Diante desse cenário, um número crescente de seguradoras está retirando a cobertura de responsabilidade civil por danos causados por IA. Empresas como Berkshire Hathaway, Chubb e Travelers já obtiveram aprovação para remover essa proteção de suas apólices de responsabilidade civil comercial nos últimos meses. Tecnicamente, elas adicionaram cláusulas de exclusão de IA aos contratos padrão, que abrangem uma ampla gama de riscos, incluindo:

  • Discriminação impulsionada por IA;
  • Violações de propriedade intelectual (como o uso não autorizado de material com direitos autorais);
  • Danos materiais causados por sistemas autônomos ou robóticos.
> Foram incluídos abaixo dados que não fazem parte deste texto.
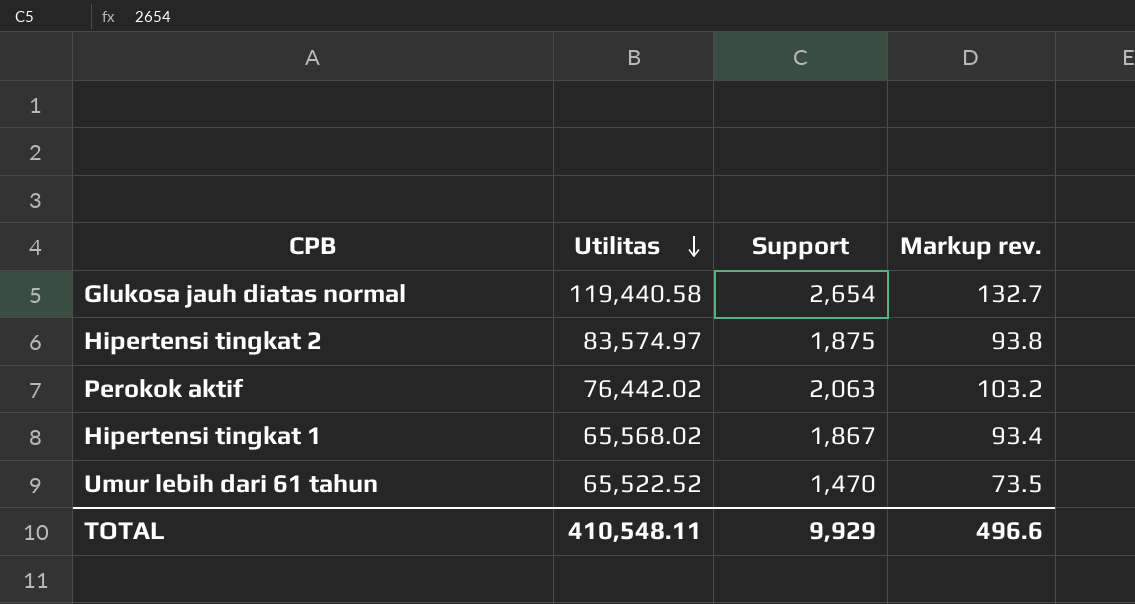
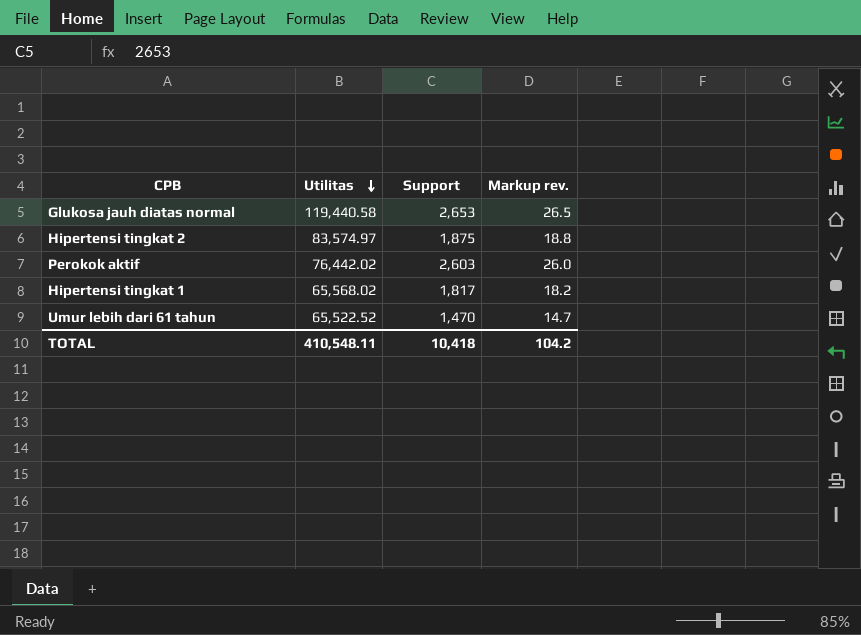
column Markup rev. | formula: [Support] * 0.05 -> [Support] * 0.01
Glukosa jauh diatas normal | Support: 2,654 -> 2,653
Perokok aktif | Support: 2,063 -> 2,603
Hipertensi tingkat 1 | Support: 1,867 -> 1,817
TOTAL | Support: 9,929 -> 10,418
TOTAL | Markup rev.: 496.6 -> 104.2

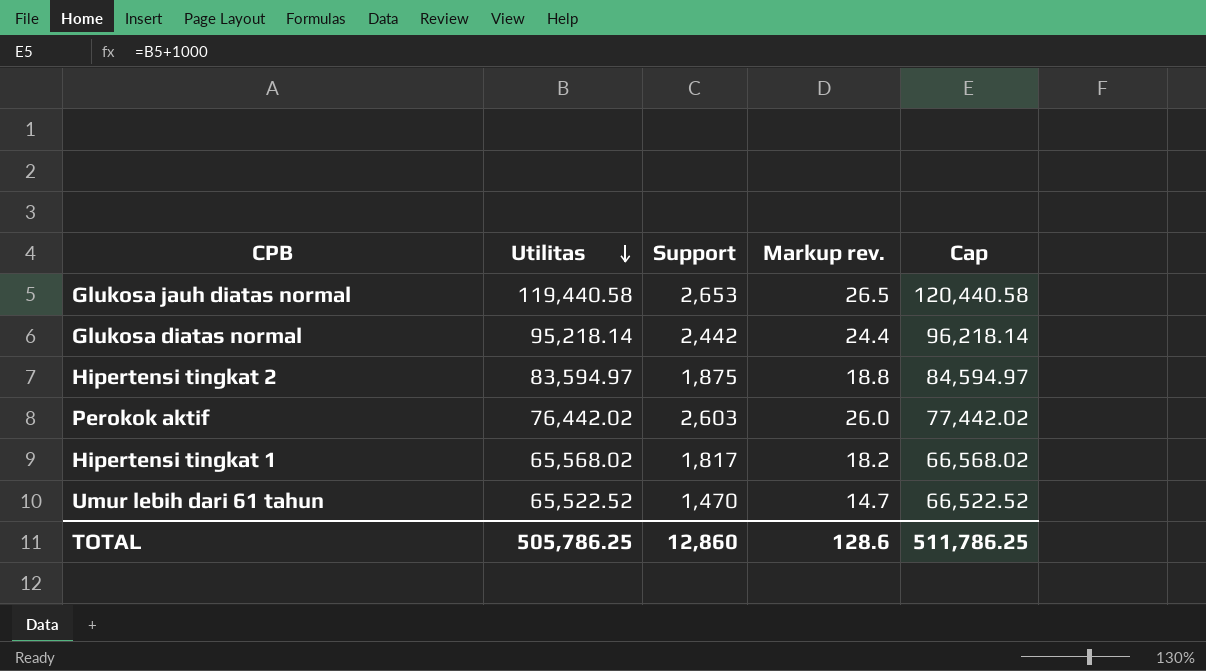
column Cap | formula: none -> [Utilitas] + 1000
row Glukosa diatas normal: none -> 95,218.14 | 2,442 | 24.4 | 96,218.14
Hipertensi tingkat 2 | Utilitas: 83,574.97 -> 83,594.97
TOTAL | Utilitas: 410,548.11 -> 505,786.25
TOTAL | Support: 10,418 -> 12,860
TOTAL | Markup rev.: 104.2 -> 128.6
Essa medida pode deixar muitas empresas expostas a prejuízos financeiros significativos e, até mesmo, desacelerar a adoção corporativa da IA, à medida que executivos avaliam se os riscos superam os benefícios da tecnologia.

"Isso evidencia um ponto cego crucial para as empresas. Elas estão correndo para aderir à onda da IA, mas precisam pausar e questionar se estão totalmente protegidas."

Ifeoma Yvonne Ajunwa, professora da Faculdade de Direito da Universidade Emory

Mudanças não são universais

Embora Berkshire Hathaway, Chubb e Travelers sejam nomes de peso no setor de seguros, nem todas as seguradoras estão seguindo esse caminho. Em março, a HSB lançou um seguro de responsabilidade civil por IA voltado para pequenas empresas.

"Todos os tipos de empresas estão usando IA para realizar tarefas com mais rapidez e eficiência. Ao mesmo tempo, a transformação impulsionada pela IA traz novas exposições legais e financeiras. Os donos de negócios podem se perguntar: estou protegido? O seguro de IA ajuda a eliminar essa incerteza."

Timothy Zeilman, diretor global de propriedade de produtos da HSB

Além disso, há várias seguradoras menores, algumas relativamente novas, que se especializam nesse nicho. Algumas contam com o apoio de nomes estabelecidos, como a Armilla AI (que tem como investidores o Chaucer Group e o Axis Capital), enquanto outras não. Isso pode complicar ainda mais a situação para empresas que não fizerem uma análise cuidadosa.

"É como o Velho Oeste. Isso destaca a necessidade de precaução. O principal é avaliar a empresa que oferece o seguro. Qual é o seu capital? Se ela vender apólices de US$ 10 milhões ou US$ 20 milhões, quanto dinheiro ela realmente tem? Se o seguro for acionado, você terá confiança razoável de receber a indenização?"

Ifeoma Yvonne Ajunwa

Não é sem precedentes

Embora as ações das seguradoras frustrem fundadores e conselhos corporativos, elas não devem ser uma surpresa total. Nos anos 1990, muitas seguradoras criaram exceções para atividades online à medida que a internet se tornava parte do cotidiano. Isso levou ao surgimento do "seguro cibernético", inicialmente focado em erros de processamento de dados e riscos em mídias online, antes de se expandir para uma categoria mais ampla.

Outra forma de analisar a questão é observar o mercado de saúde. Seguradoras de saúde frequentemente se recusam a cobrir novos procedimentos ou dispositivos médicos até que sua segurança e eficácia sejam comprovadas. Da mesma forma, o setor de seguros pode estar adotando uma postura mais cautelosa em relação à IA até que os riscos associados sejam melhor compreendidos.